Diciamo subito che è una cosa che non ci fa onore, ma
dobbiamo ammettere che durante il concerto ci è capitato di rivolgere il nostro
pensiero se non in direzione di Roscoe Mitchell o di
Anthony Braxton certamente in quella dell’Evan Parker "trattato" di lavori quali Hall Of Mirrors, inciso con Walter Prati, e Solar Wind, inciso con Lawrence Casserley, e non certo per motivi di somiglianza! Ed
è vero che molto spesso critici e fan tendono a incolpare un musicista per il
mancato successo di un altro, ovviamente "ben più meritevole". Ed è
anche vero che una buona parte delle recensioni dei due lavori in solo di Stetson cui abbiamo fatto riferimento è stata scritta da
gente che con tutta evidenza non ha alcuna conoscenza di jazz e spara nomi a casaccio
quando non li copia dal foglio per la stampa – Albert Ayler!
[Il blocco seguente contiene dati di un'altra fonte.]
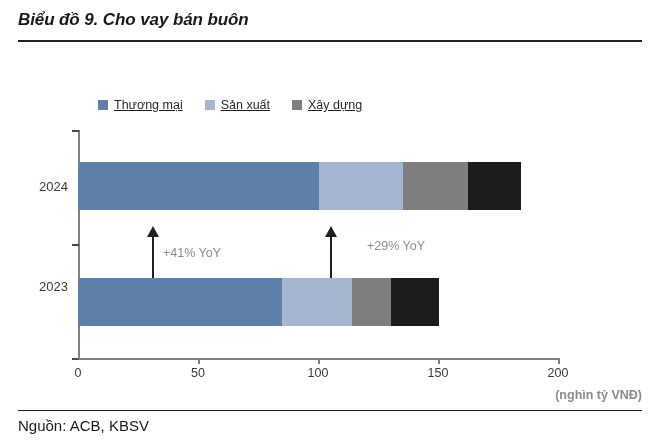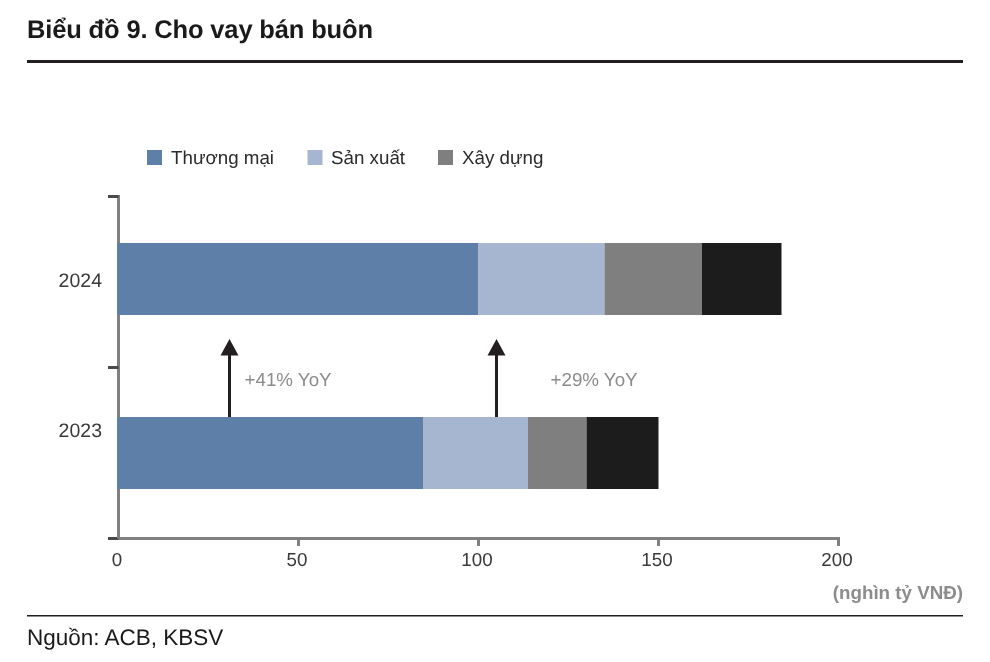--- a/index.html
+++ b/index.html
@@ -30,6 +30,7 @@
     color: #1a1a1a;
     line-height: 1.2;
     white-space: nowrap;
+    font-style: italic;
   }
   .title-rule {
     position: absolute;

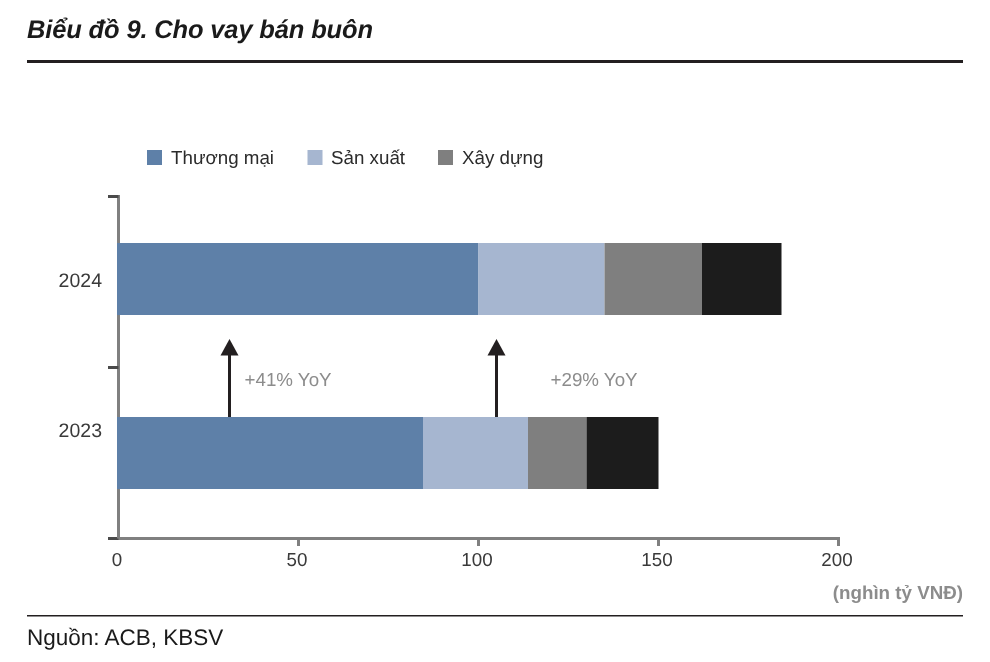--- a/index.html
+++ b/index.html
@@ -50,6 +50,7 @@
     align-items: flex-start;
     gap: 22px;
     white-space: nowrap;
+    text-decoration: underline;
   }
   .legend-item {
     display: flex;

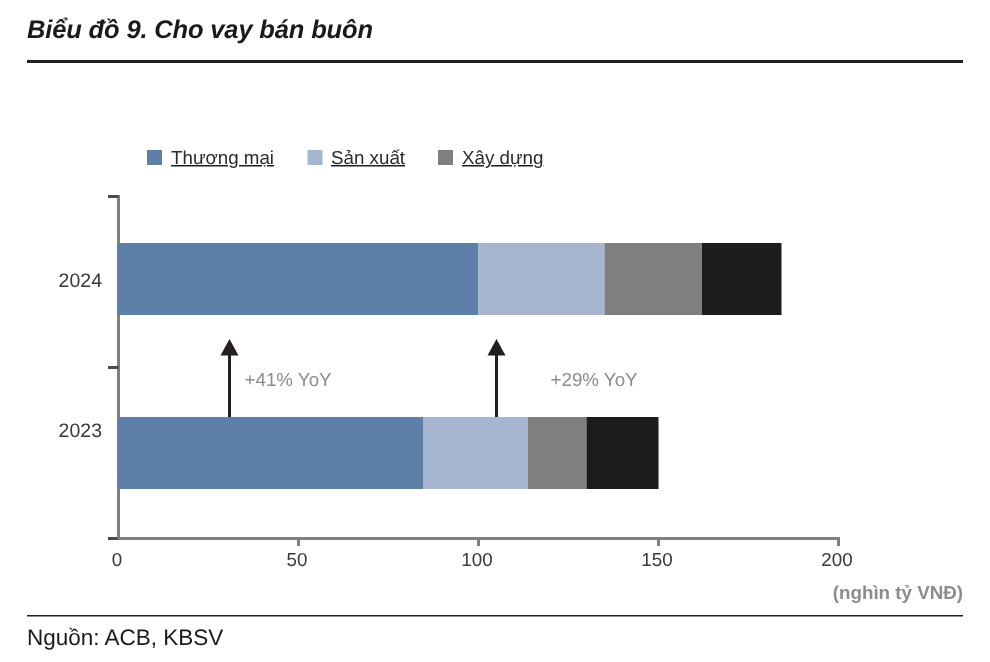--- a/index.html
+++ b/index.html
@@ -253,7 +253,7 @@
 
   <div class="annot-head" style="left: 324.525px; top: 226px;"></div>
   <div class="annot-arrow" style="left: 329.525px; top: 235px; height: 43px;"></div>
-  <div class="annot-text" style="left:367px;top:246px;text-align:center;">+29% YoY</div>
+  <div class="annot-text" style="left:367px;top:239px;text-align:center;">+29% YoY</div>
 
 </div>
 

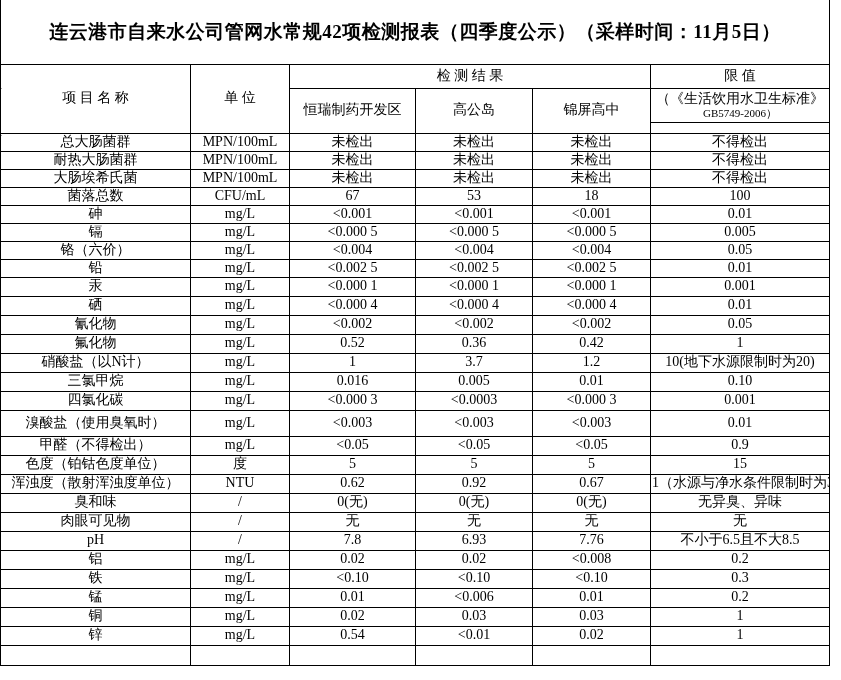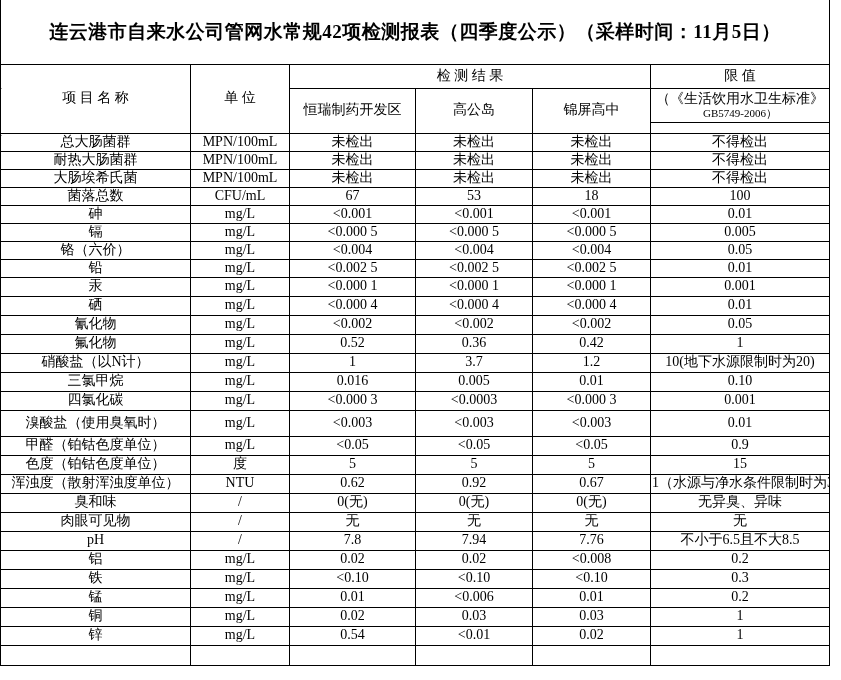--- a/index.html
+++ b/index.html
@@ -222,7 +222,7 @@
     <td>0.01</td>
   </tr>
       <tr>
-    <td>甲醛（铂钴色度单位）</td>
+    <td>甲醛（不得检出）</td>
     <td>mg/L</td>
     <td>&lt;0.05</td>
     <td>&lt;0.05</td>

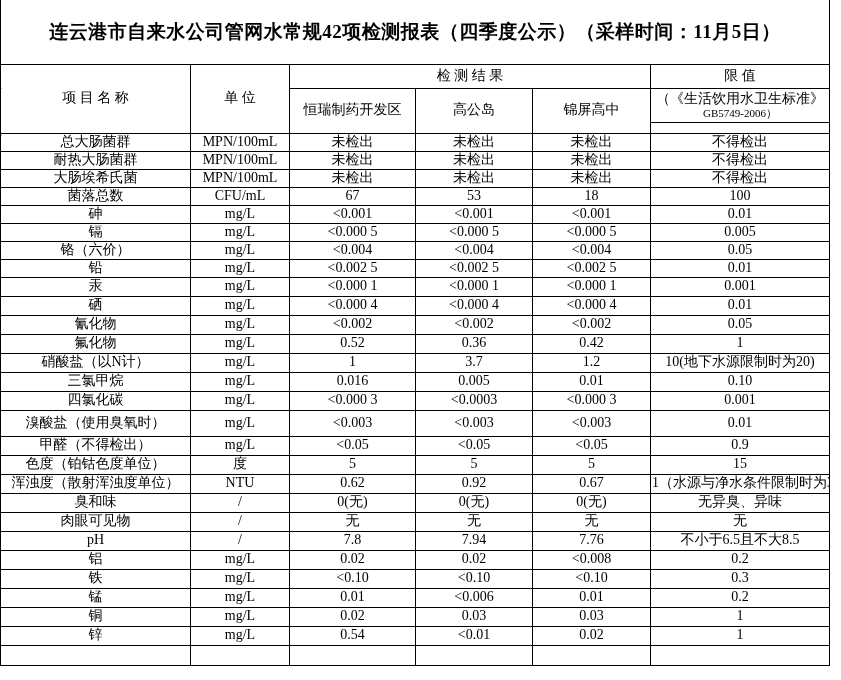--- a/index.html
+++ b/index.html
@@ -265,7 +265,7 @@
     <td>pH</td>
     <td>/</td>
     <td>7.8</td>
-    <td>7.94</td>
+    <td>6.93</td>
     <td>7.76</td>
     <td>不小于6.5且不大8.5</td>
   </tr>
La piccola conversazione con la signora di cui sopra ci ha
detto di concerti dal folto pubblico ovunque, da Zagabria a Roma, con i CD
esauriti dopo solo quattro date. Il concerto di stasera essendo a suo dire
quello in cui il pubblico è meno folto.
"Facile" qualora ascoltata in una prospettiva braxtoniana o mitchelliana, la
musica che Stetson presenta in concerto non è però
"facile". Il suo è un successo che dovrebbe quindi contribuire a
risollevarci il morale. Però dobbiamo ammettere che il minimalismo presente in
questa musica è molto lontano dal possedere quell’impatto – cui non erano
estranee le filosofie "contro il logorio della vita moderna" tanto
diffuse al tempo – che tendiamo ad attribuire ai primi Riley,
Reich o Glass. E che anche "la vita vista al rallentatore" di un
gruppo come The Necks tende ormai a somigliare
pericolosamente alla "carta da parati" o ai famosi film di durata
"eterna" di Warhol. E qui ognuno avrà la sua opinione.
Ben consapevoli di disegnarci un bersaglio sulla schiena,
dobbiamo ammettere di rimpiangere quei concerti del passato quando il pubblico
rumoreggiava, esternando in modi evidenti il suo mancato gradimento. Fu una
rivelazione, qualche anno fa, vedere il pubblico che assisteva a un concerto
della formazione denominata Zeitkratzer intenta a
eseguire roba che un tempo avrebbe provocato un tumulto dimostrare un’assoluta
impermeabilità mediante l’esternazione di un gradimento esagerato e rumoroso.
Un pubblico "televisivo", avremmo detto. E certo, se la mancanza di
"trasferibilità" del gradimento può essere considerata misura di una
mancata comprensione, il verdetto è chiaro.
Sorrisi beati, un bis, e tutti soddisfatti della bella
serata. Stetson è però musicista onesto, che si fa
fatica a considerare con antipatia. Attendiamo il seguito.